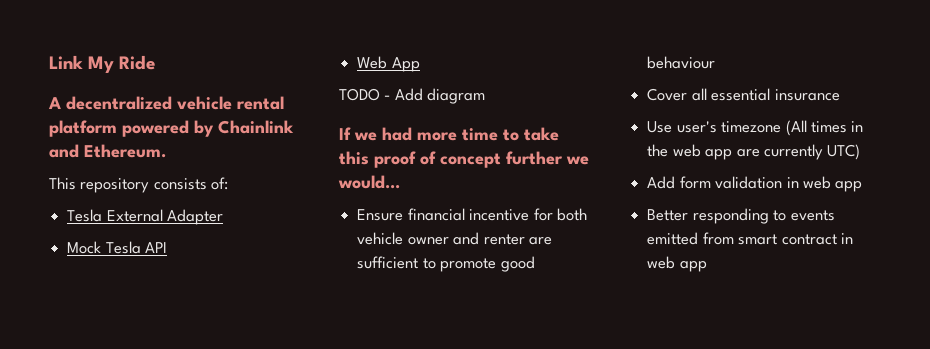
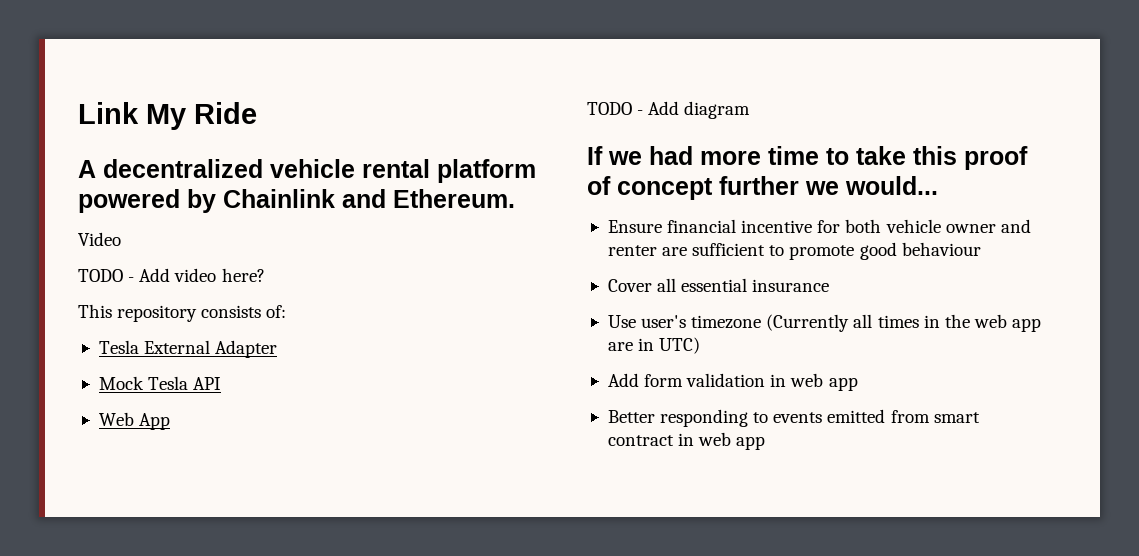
+ Video
+ TODO - Add video here?
- Use user's timezone (All times in the web app are currently UTC)
+ Use user's timezone (Currently all times in the web app are in UTC)

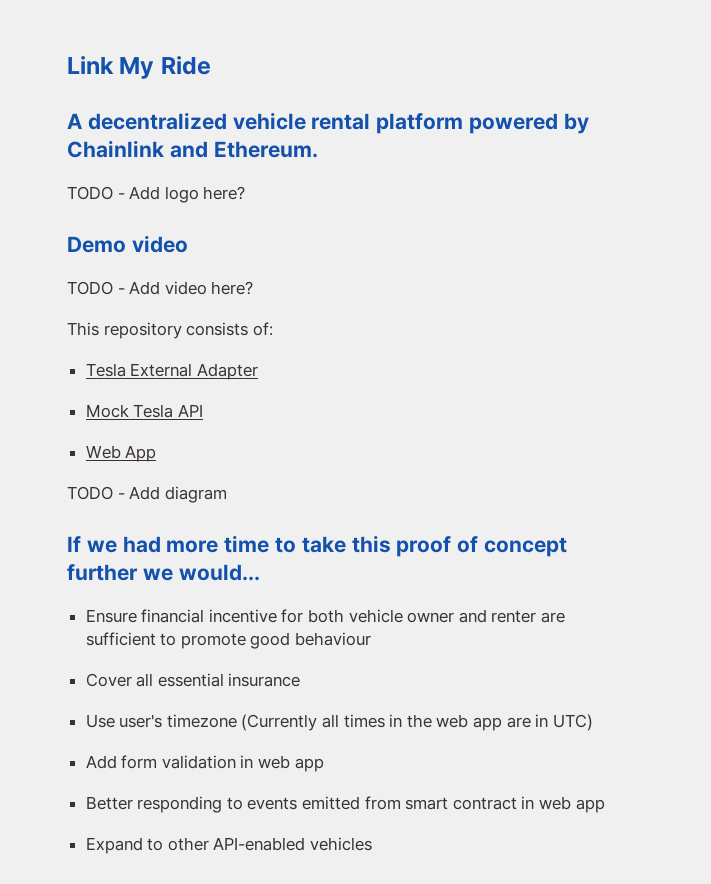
- Video
+ TODO - Add logo here?
+ Demo video
+ Expand to other API-enabled vehicles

TASK DESCRIPTION – Pictures aside, repeat every line of the data above exactly.

WRITTEN RESPONSE –
+ Video
+ TODO - Add video here?
- Use user's timezone (All times in the web app are currently UTC)
+ Use user's timezone (Currently all times in the web app are in UTC)

- Video
+ TODO - Add logo here?
+ Demo video
+ Expand to other API-enabled vehicles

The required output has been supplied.